More than 90% of individuals with CS have some clinical manifestation of the disorder by the late 20s [Nelen et al 1996, Eng 2000, Yehia et al 2020]. By the fourth decade, 99% of affected individuals develop the mucocutaneous stigmata, primarily trichilemmomas and papillomatous papules, as well as acral and plantar keratoses. (See also Clinical Description, Cowden Syndrome for the age at which specific manifestations are likely to become evident.)

Nomenclature

Cowden syndrome, Cowden disease, and multiple hamartoma syndrome have been used interchangeably.

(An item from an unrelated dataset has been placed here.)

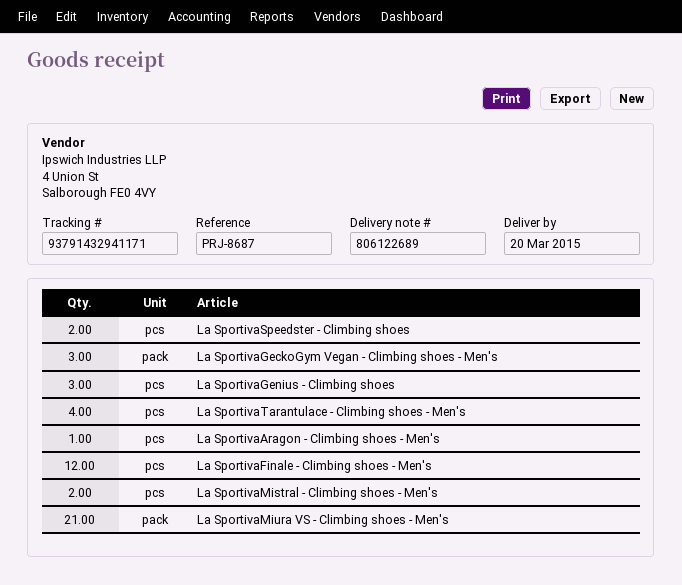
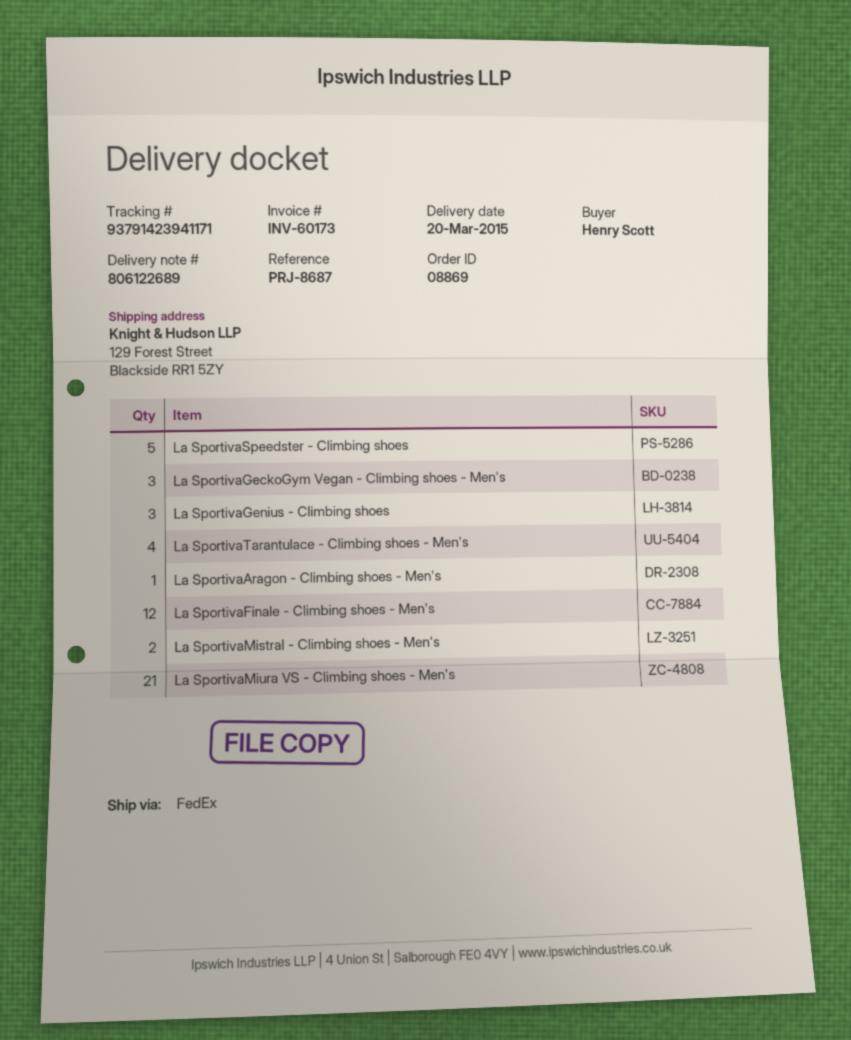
tracking number: 93791432941171 -> 93791423941171
La SportivaSpeedster - Climbing shoes: 2 -> 5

Bannayan-Riley-Ruvalcaba syndrome, Bannayan-Ruvalcaba-Riley syndrome, Bannayan-Zonana syndrome, and Myhre-Riley-Smith syndrome refer to a similar constellation of signs that comprise what the authors refer to as BRRS. When a PTEN pathogenic variant is found, the gene-related name, PHTS, should be used.

One form of Proteus-like syndrome, with a clinical presentation similar to that first described by Zhou et al [2000] and with a germline PTEN pathogenic variant, was termed SOLAMEN (segmental overgrowth, lipomatosis, arteriovenous malformation, and epidermal nevus) syndrome [Caux et al 2007]. This is not useful, especially in the molecular era, as any phenotype associated with a PTEN pathogenic variant should be termed PHTS with all its implications for clinical management [Yehia et al 2020].

Prevalence

Because the diagnosis of CS is difficult to establish, the true prevalence is unknown. The prevalence estimate of 1:200,000 [Nelen et al 1999] is likely low. Because of the variable and often subtle external manifestations of CS and BRRS, many individuals remain undiagnosed [Yehia et al 2020].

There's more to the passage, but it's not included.